» **Data extracts**
=== Begin Enclosure ===

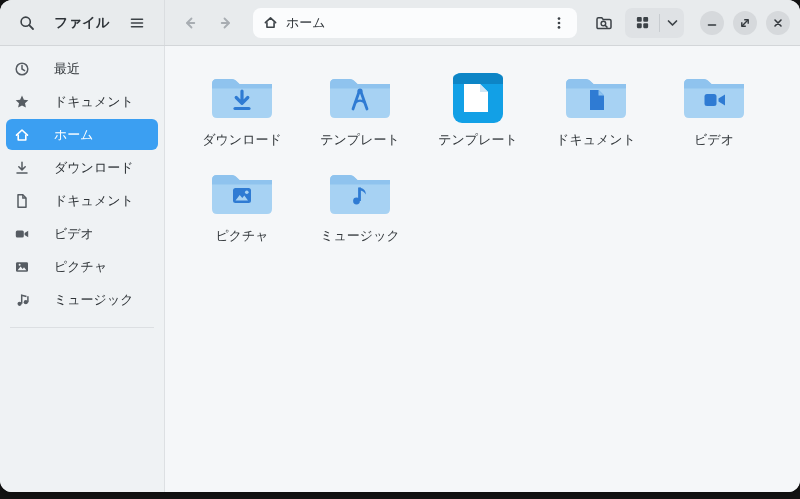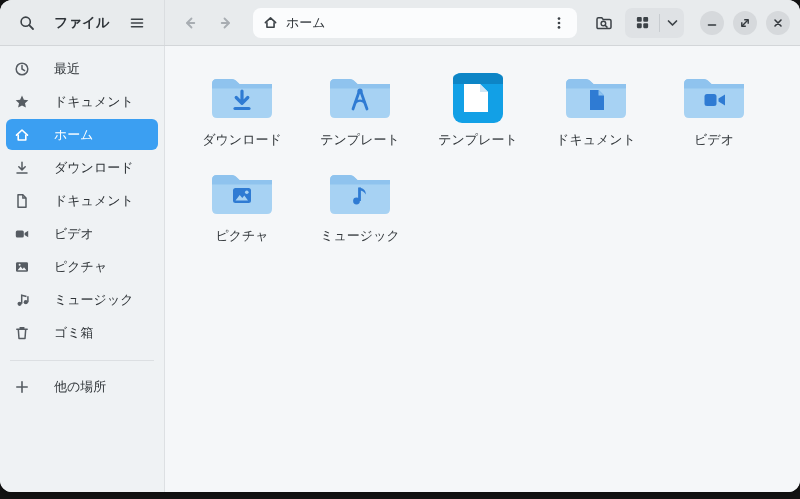--- a/index.html
+++ b/index.html
@@ -233,40 +233,23 @@
         <span class="s-ic">
           <svg width="16" height="16" viewBox="0 0 16 16">
               <circle cx="5.6" cy="11.8" r="2.1" fill="currentColor"></circle>
               <path d="M7.7 11.8V3.2l4.8 1.2" fill="none" stroke="currentColor" stroke-width="1.5"></path>
               <circle cx="11.8" cy="10.2" r="2.1" fill="currentColor"></circle>
               <path d="M13.9 10.2V4.2" stroke="currentColor" stroke-width="1.5"></path>
             </svg>
         </span>
         <span>ミュージック</span>
       </div>
-      <div class="side-row">
-        <span class="s-ic">
-          <svg width="16" height="16" viewBox="0 0 16 16">
-              <path d="M2.8 4.3h10.4 M6.3 4.3V2.8h3.4v1.5" fill="none" stroke="currentColor" stroke-width="1.5" stroke-linecap="round"></path>
-              <path d="M4.3 4.3l.7 9.2h6l.7-9.2" fill="none" stroke="currentColor" stroke-width="1.5" stroke-linejoin="round"></path>
-            </svg>
-        </span>
-        <span>ゴミ箱</span>
-      </div>
 
       <div class="side-sep"></div>
 
-      <div class="side-row">
-        <span class="s-ic">
-          <svg width="16" height="16" viewBox="0 0 16 16">
-              <path d="M8 2.8v10.4 M2.8 8h10.4" stroke="currentColor" stroke-width="1.6" stroke-linecap="round"></path>
-            </svg>
-        </span>
-        <span>他の場所</span>
-      </div>
     </div>
 
     <div class="main">
 
       <div class="tile">
         <svg class="folder-svg" viewBox="0 0 64 52">
           <use href="#folder-base"></use>
           <path d="M32 19v11.5 M26.2 25.5 32 31.3l5.8-5.8" fill="none" stroke="#2f7bd3" stroke-width="3.2" stroke-linecap="round" stroke-linejoin="round"></path>
           <path d="M25 36.5h14" stroke="#2f7bd3" stroke-width="3.2" stroke-linecap="round"></path>
         </svg>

=== End Enclosure ===

» **What to do**
Each entry above is to be duplicated exactly, and its pictures omitted.

» **Task answer**
--- a/index.html
+++ b/index.html
@@ -233,40 +233,23 @@
         <span class="s-ic">
           <svg width="16" height="16" viewBox="0 0 16 16">
               <circle cx="5.6" cy="11.8" r="2.1" fill="currentColor"></circle>
               <path d="M7.7 11.8V3.2l4.8 1.2" fill="none" stroke="currentColor" stroke-width="1.5"></path>
               <circle cx="11.8" cy="10.2" r="2.1" fill="currentColor"></circle>
               <path d="M13.9 10.2V4.2" stroke="currentColor" stroke-width="1.5"></path>
             </svg>
         </span>
         <span>ミュージック</span>
       </div>
-      <div class="side-row">
-        <span class="s-ic">
-          <svg width="16" height="16" viewBox="0 0 16 16">
-              <path d="M2.8 4.3h10.4 M6.3 4.3V2.8h3.4v1.5" fill="none" stroke="currentColor" stroke-width="1.5" stroke-linecap="round"></path>
-              <path d="M4.3 4.3l.7 9.2h6l.7-9.2" fill="none" stroke="currentColor" stroke-width="1.5" stroke-linejoin="round"></path>
-            </svg>
-        </span>
-        <span>ゴミ箱</span>
-      </div>
 
       <div class="side-sep"></div>
 
-      <div class="side-row">
-        <span class="s-ic">
-          <svg width="16" height="16" viewBox="0 0 16 16">
-              <path d="M8 2.8v10.4 M2.8 8h10.4" stroke="currentColor" stroke-width="1.6" stroke-linecap="round"></path>
-            </svg>
-        </span>
-        <span>他の場所</span>
-      </div>
     </div>
 
     <div class="main">
 
       <div class="tile">
         <svg class="folder-svg" viewBox="0 0 64 52">
           <use href="#folder-base"></use>
           <path d="M32 19v11.5 M26.2 25.5 32 31.3l5.8-5.8" fill="none" stroke="#2f7bd3" stroke-width="3.2" stroke-linecap="round" stroke-linejoin="round"></path>
           <path d="M25 36.5h14" stroke="#2f7bd3" stroke-width="3.2" stroke-linecap="round"></path>
         </svg>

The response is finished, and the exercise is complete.